Exercise aim:
Return verbatim all lines from the first one in the records to the line with "git clone https://github.com/mirzanahid/shonkho-shield-blog.git", both ends kept.

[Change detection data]

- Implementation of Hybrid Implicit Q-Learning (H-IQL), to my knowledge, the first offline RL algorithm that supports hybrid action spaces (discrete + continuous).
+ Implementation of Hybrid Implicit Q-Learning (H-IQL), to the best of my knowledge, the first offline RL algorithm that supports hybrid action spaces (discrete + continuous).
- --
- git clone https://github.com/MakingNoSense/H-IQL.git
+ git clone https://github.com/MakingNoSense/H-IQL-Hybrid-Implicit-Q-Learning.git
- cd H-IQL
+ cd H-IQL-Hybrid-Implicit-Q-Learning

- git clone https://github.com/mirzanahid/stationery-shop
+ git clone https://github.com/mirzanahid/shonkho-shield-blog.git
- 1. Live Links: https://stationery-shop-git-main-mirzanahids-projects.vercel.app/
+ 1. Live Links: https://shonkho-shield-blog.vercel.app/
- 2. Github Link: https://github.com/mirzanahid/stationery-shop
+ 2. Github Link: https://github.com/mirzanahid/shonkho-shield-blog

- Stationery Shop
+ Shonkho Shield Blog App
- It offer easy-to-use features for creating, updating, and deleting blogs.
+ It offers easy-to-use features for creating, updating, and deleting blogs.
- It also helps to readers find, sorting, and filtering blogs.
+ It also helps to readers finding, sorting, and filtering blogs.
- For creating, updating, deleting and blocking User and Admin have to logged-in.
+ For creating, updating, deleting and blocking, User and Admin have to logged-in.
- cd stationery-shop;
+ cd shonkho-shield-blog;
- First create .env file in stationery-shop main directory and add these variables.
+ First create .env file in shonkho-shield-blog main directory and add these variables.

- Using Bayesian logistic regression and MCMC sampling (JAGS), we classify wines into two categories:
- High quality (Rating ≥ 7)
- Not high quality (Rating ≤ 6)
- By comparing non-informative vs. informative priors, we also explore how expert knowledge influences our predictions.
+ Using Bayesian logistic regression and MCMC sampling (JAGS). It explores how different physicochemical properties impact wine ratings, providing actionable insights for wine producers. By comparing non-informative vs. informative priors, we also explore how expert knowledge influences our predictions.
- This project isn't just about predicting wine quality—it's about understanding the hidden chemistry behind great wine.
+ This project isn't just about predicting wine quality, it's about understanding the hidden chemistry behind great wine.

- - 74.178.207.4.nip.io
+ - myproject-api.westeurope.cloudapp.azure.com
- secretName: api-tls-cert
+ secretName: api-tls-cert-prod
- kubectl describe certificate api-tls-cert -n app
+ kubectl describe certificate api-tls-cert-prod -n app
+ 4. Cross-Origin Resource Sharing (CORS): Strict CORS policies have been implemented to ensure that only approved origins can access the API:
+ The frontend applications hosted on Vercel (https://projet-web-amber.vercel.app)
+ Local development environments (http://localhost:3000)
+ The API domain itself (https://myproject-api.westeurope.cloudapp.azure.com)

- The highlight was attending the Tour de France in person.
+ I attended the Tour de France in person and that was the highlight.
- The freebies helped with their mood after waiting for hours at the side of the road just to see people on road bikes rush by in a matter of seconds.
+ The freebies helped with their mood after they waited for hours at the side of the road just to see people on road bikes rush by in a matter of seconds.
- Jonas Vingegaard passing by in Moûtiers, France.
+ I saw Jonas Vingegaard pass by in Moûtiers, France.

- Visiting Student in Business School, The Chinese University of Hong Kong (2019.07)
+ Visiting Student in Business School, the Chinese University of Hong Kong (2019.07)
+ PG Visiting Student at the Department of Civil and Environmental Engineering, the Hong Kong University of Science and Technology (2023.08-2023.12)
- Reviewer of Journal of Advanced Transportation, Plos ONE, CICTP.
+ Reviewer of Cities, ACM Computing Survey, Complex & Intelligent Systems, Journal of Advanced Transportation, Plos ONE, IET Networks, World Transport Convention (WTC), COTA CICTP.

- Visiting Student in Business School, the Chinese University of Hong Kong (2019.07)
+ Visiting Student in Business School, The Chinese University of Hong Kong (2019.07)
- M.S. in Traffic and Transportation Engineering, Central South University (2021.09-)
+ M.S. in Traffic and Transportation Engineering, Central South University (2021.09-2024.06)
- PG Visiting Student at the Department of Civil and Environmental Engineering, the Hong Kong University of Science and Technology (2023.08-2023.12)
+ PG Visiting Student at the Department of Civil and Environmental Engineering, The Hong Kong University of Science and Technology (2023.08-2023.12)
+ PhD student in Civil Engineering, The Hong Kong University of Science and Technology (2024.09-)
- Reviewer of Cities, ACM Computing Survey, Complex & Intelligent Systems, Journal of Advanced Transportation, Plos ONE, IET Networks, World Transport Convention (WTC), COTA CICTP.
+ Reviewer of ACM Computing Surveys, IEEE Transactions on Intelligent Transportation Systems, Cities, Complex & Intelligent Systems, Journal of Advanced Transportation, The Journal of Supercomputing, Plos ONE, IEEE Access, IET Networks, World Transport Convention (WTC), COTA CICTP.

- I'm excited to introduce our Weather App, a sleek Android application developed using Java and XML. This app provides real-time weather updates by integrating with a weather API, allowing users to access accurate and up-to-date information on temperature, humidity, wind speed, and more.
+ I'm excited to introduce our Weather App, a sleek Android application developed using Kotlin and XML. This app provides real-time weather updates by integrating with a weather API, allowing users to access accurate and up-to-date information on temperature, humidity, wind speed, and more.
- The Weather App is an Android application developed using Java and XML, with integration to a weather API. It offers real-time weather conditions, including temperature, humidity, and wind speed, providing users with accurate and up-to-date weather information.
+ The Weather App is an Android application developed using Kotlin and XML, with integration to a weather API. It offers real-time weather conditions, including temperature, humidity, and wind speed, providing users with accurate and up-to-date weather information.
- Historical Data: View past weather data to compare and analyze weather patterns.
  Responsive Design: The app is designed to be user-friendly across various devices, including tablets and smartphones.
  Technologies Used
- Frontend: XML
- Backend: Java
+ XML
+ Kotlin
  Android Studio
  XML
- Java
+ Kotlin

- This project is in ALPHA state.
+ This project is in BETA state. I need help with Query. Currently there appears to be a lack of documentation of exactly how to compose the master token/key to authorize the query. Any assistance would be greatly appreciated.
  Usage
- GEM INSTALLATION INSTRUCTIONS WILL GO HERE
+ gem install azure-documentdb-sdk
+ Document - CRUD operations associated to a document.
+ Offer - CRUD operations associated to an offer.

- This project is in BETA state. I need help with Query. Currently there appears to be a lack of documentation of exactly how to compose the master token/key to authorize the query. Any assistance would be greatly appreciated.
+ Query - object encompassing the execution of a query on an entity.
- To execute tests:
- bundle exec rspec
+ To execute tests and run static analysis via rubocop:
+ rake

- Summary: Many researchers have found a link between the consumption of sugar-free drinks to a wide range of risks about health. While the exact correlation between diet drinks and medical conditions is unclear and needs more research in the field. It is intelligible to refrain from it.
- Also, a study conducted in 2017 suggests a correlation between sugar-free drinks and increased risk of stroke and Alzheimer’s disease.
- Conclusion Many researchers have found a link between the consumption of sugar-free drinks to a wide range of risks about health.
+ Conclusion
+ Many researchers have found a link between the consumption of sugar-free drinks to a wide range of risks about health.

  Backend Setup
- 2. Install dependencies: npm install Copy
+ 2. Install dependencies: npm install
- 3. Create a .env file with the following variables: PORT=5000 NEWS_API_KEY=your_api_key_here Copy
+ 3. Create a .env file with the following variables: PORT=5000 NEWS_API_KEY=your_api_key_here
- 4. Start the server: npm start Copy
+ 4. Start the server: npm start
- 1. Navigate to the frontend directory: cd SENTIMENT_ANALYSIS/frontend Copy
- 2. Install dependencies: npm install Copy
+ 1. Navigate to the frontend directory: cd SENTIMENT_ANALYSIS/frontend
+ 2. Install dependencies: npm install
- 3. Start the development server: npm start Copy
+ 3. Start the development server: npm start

Written answer:
- Implementation of Hybrid Implicit Q-Learning (H-IQL), to my knowledge, the first offline RL algorithm that supports hybrid action spaces (discrete + continuous).
+ Implementation of Hybrid Implicit Q-Learning (H-IQL), to the best of my knowledge, the first offline RL algorithm that supports hybrid action spaces (discrete + continuous).
- --
- git clone https://github.com/MakingNoSense/H-IQL.git
+ git clone https://github.com/MakingNoSense/H-IQL-Hybrid-Implicit-Q-Learning.git
- cd H-IQL
+ cd H-IQL-Hybrid-Implicit-Q-Learning

- git clone https://github.com/mirzanahid/stationery-shop
+ git clone https://github.com/mirzanahid/shonkho-shield-blog.git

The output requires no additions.